▶ **Exercise instructions**
Would you reproduce the whole listing exactly, minus its images?

========================================================================

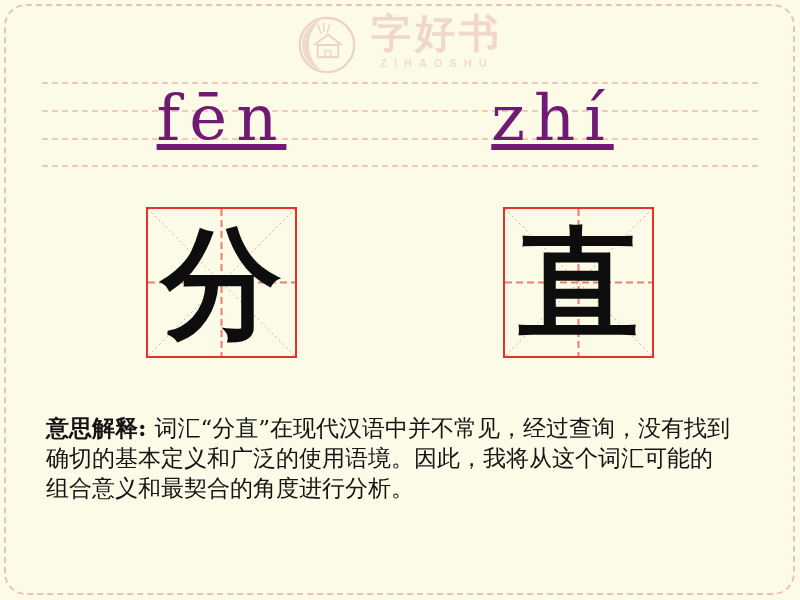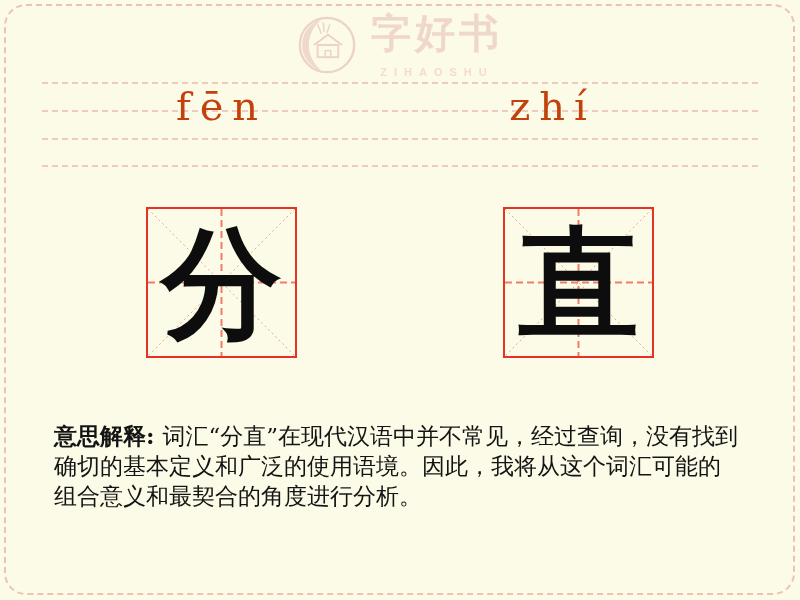--- a/index.html
+++ b/index.html
@@ -35,43 +35,44 @@
     letter-spacing: 4px;
     color: #F0D7CC;
     line-height: 1.05;
   }
   .subtitle {
     font-family: "Liberation Sans", sans-serif;
     font-size: 11px;
     font-weight: bold;
     letter-spacing: 7px;
     color: #F3DCD2;
-    margin-top: 12px;
+    margin-top: 3px;
   }
   
   .gl {
     position: absolute;
     left: 42px;
     width: 716px;
     height: 0;
     border-top: 2px dashed #EFCBBE;
   }
   .gl1 { top: 82px; }
   .gl2 { top: 110px; }
   .gl3 { top: 138px; }
   .gl4 { top: 165px; }
   .pinyin {
     position: absolute;
     top: 86px;
     width: 151px;
     text-align: center;
-    font-size: 40px;
+    font-size: 64px;
     line-height: 1;
     letter-spacing: 9px;
-    color: #c2410c;
+    color: #701a75;
+    text-decoration: underline;
   }
   .pinyin-1 { left: 146px; }
   .pinyin-2 { left: 477px; }
   
   .charbox {
     position: absolute;
     top: 207px;
     width: 147px;
     height: 147px;
     border: 2px solid #E63226;
@@ -89,21 +90,21 @@
     font-weight: bold;
     line-height: 1;
     color: #0D0D0D;
   }
   
   .explanation {
     position: absolute;
     left: 42px;
     top: 409px;
     width: 688px;
-    margin: 12px;
+    margin: 4px;
     font-size: 23px;
     line-height: 30px;
     color: #141414;
     word-break: break-all;
   }
   .explanation .label {
     font-weight: 800;
     margin-right: 8px;
   }
 </style>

========================================================================

▶ **Response area**
--- a/index.html
+++ b/index.html
@@ -35,43 +35,44 @@
     letter-spacing: 4px;
     color: #F0D7CC;
     line-height: 1.05;
   }
   .subtitle {
     font-family: "Liberation Sans", sans-serif;
     font-size: 11px;
     font-weight: bold;
     letter-spacing: 7px;
     color: #F3DCD2;
-    margin-top: 12px;
+    margin-top: 3px;
   }
   
   .gl {
     position: absolute;
     left: 42px;
     width: 716px;
     height: 0;
     border-top: 2px dashed #EFCBBE;
   }
   .gl1 { top: 82px; }
   .gl2 { top: 110px; }
   .gl3 { top: 138px; }
   .gl4 { top: 165px; }
   .pinyin {
     position: absolute;
     top: 86px;
     width: 151px;
     text-align: center;
-    font-size: 40px;
+    font-size: 64px;
     line-height: 1;
     letter-spacing: 9px;
-    color: #c2410c;
+    color: #701a75;
+    text-decoration: underline;
   }
   .pinyin-1 { left: 146px; }
   .pinyin-2 { left: 477px; }
   
   .charbox {
     position: absolute;
     top: 207px;
     width: 147px;
     height: 147px;
     border: 2px solid #E63226;
@@ -89,21 +90,21 @@
     font-weight: bold;
     line-height: 1;
     color: #0D0D0D;
   }
   
   .explanation {
     position: absolute;
     left: 42px;
     top: 409px;
     width: 688px;
-    margin: 12px;
+    margin: 4px;
     font-size: 23px;
     line-height: 30px;
     color: #141414;
     word-break: break-all;
   }
   .explanation .label {
     font-weight: 800;
     margin-right: 8px;
   }
 </style>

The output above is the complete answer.